**SOURCE MATERIAL**
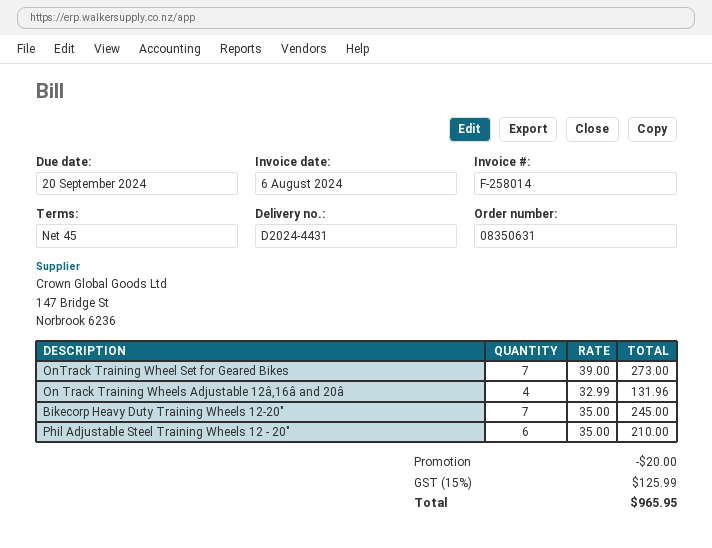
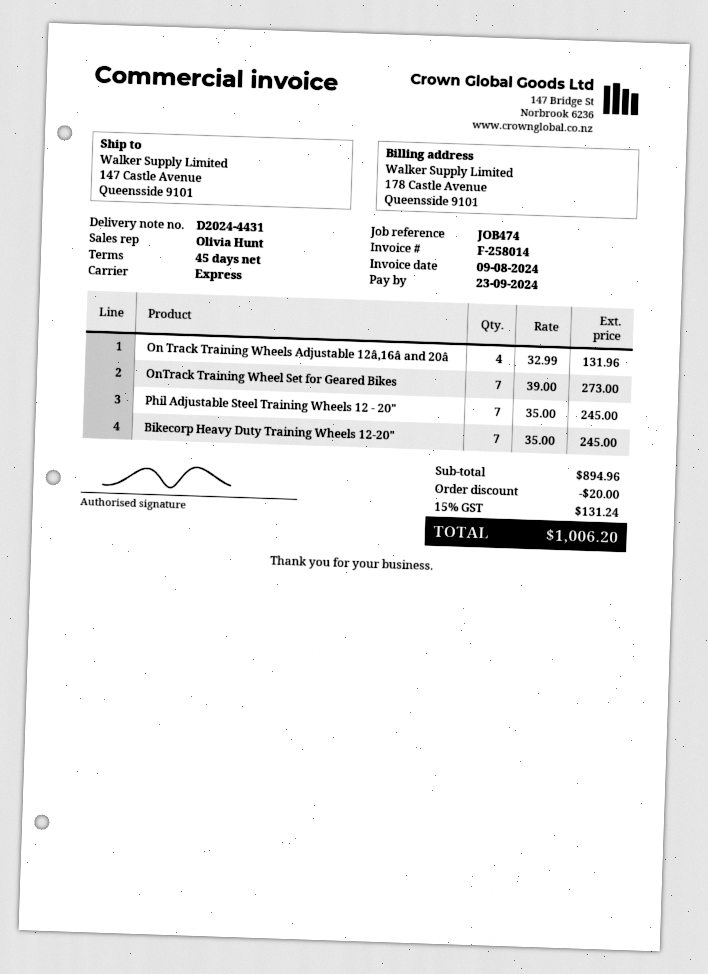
invoice date: 2024-08-06 -> 2024-08-09
due date: 2024-09-20 -> 2024-09-23
Phil Adjustable Steel Training Wheels 12 - 20": 6 x 35.00 = 210.00 -> 7 x 35.00 = 245.00
tax: 15% = 125.99 -> 15% = 131.24
total: 965.95 -> 1006.20

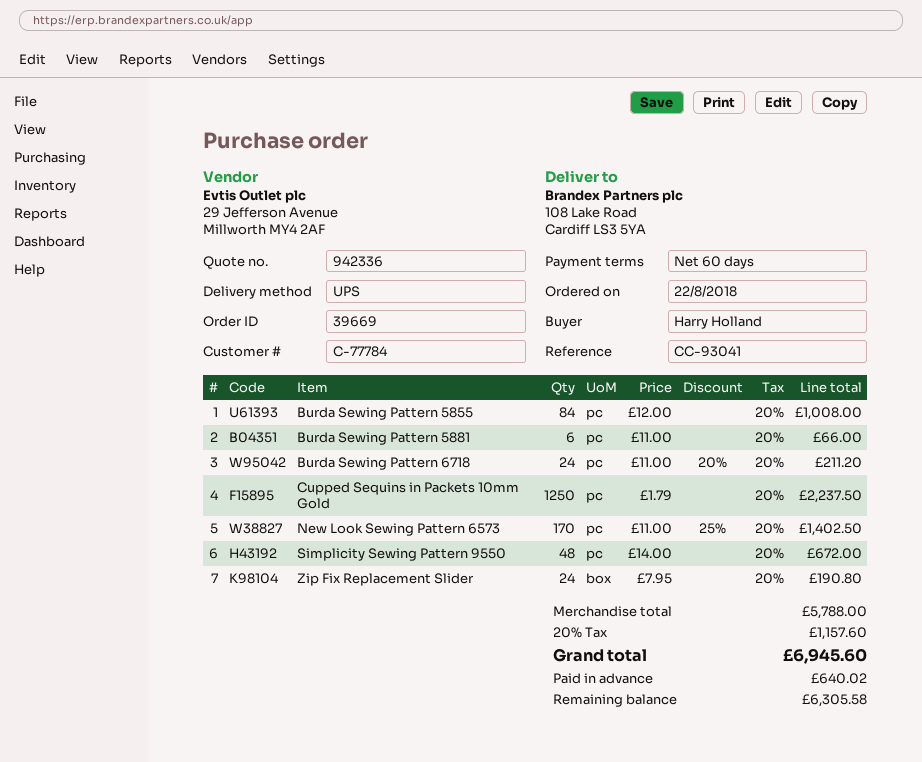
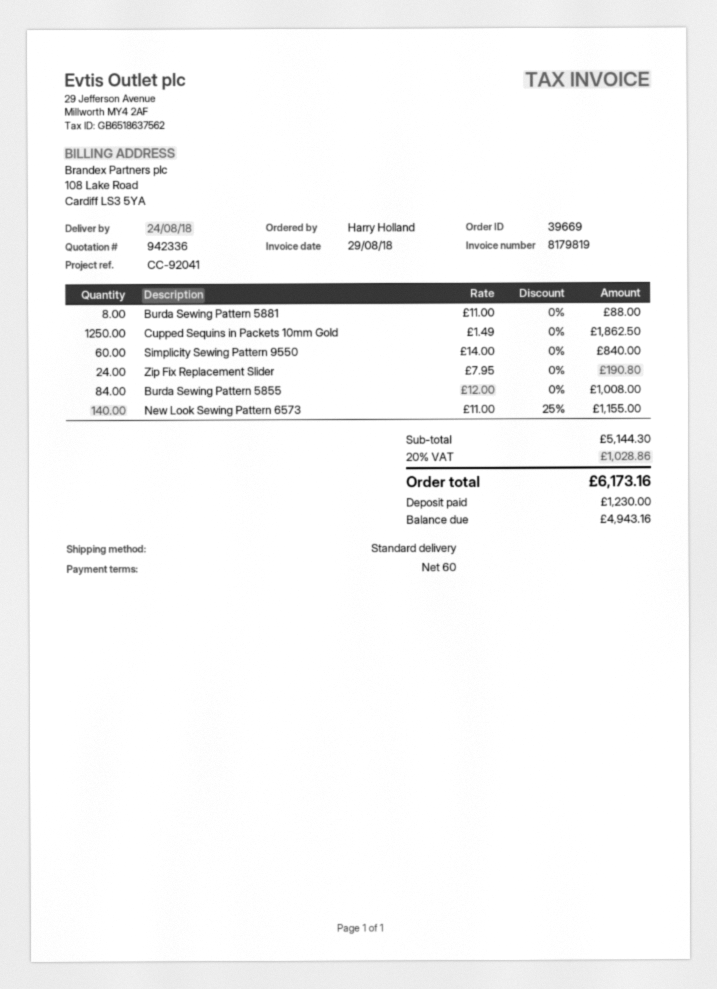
reference: CC-93041 -> CC-92041
shipping method: UPS -> standard
Burda Sewing Pattern 5881: 6 x 11.00 = 66.00 -> 8 x 11.00 = 88.00
Burda Sewing Pattern 6718: 24 x 11.00 - 20% = 211.20 -> none
Cupped Sequins in Packets 10mm Gold: 1250 x 1.79 = 2237.50 -> 1250 x 1.49 = 1862.50
New Look Sewing Pattern 6573: 170 x 11.00 - 25% = 1402.50 -> 140 x 11.00 - 25% = 1155.00
Simplicity Sewing Pattern 9550: 48 x 14.00 = 672.00 -> 60 x 14.00 = 840.00
subtotal: 5788.00 -> 5144.30
tax: 20% = 1157.60 -> 20% = 1028.86
total: 6945.60 -> 6173.16
deposit: 640.02 -> 1230.00
balance: 6305.58 -> 4943.16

**TASK INSTRUCTIONS**
The answer must be every line from the entries above that holds the string "Pattern".

**RESPONSE TO THIS EXERCISE**
Burda Sewing Pattern 5881: 6 x 11.00 = 66.00 -> 8 x 11.00 = 88.00
Burda Sewing Pattern 6718: 24 x 11.00 - 20% = 211.20 -> none
New Look Sewing Pattern 6573: 170 x 11.00 - 25% = 1402.50 -> 140 x 11.00 - 25% = 1155.00
Simplicity Sewing Pattern 9550: 48 x 14.00 = 672.00 -> 60 x 14.00 = 840.00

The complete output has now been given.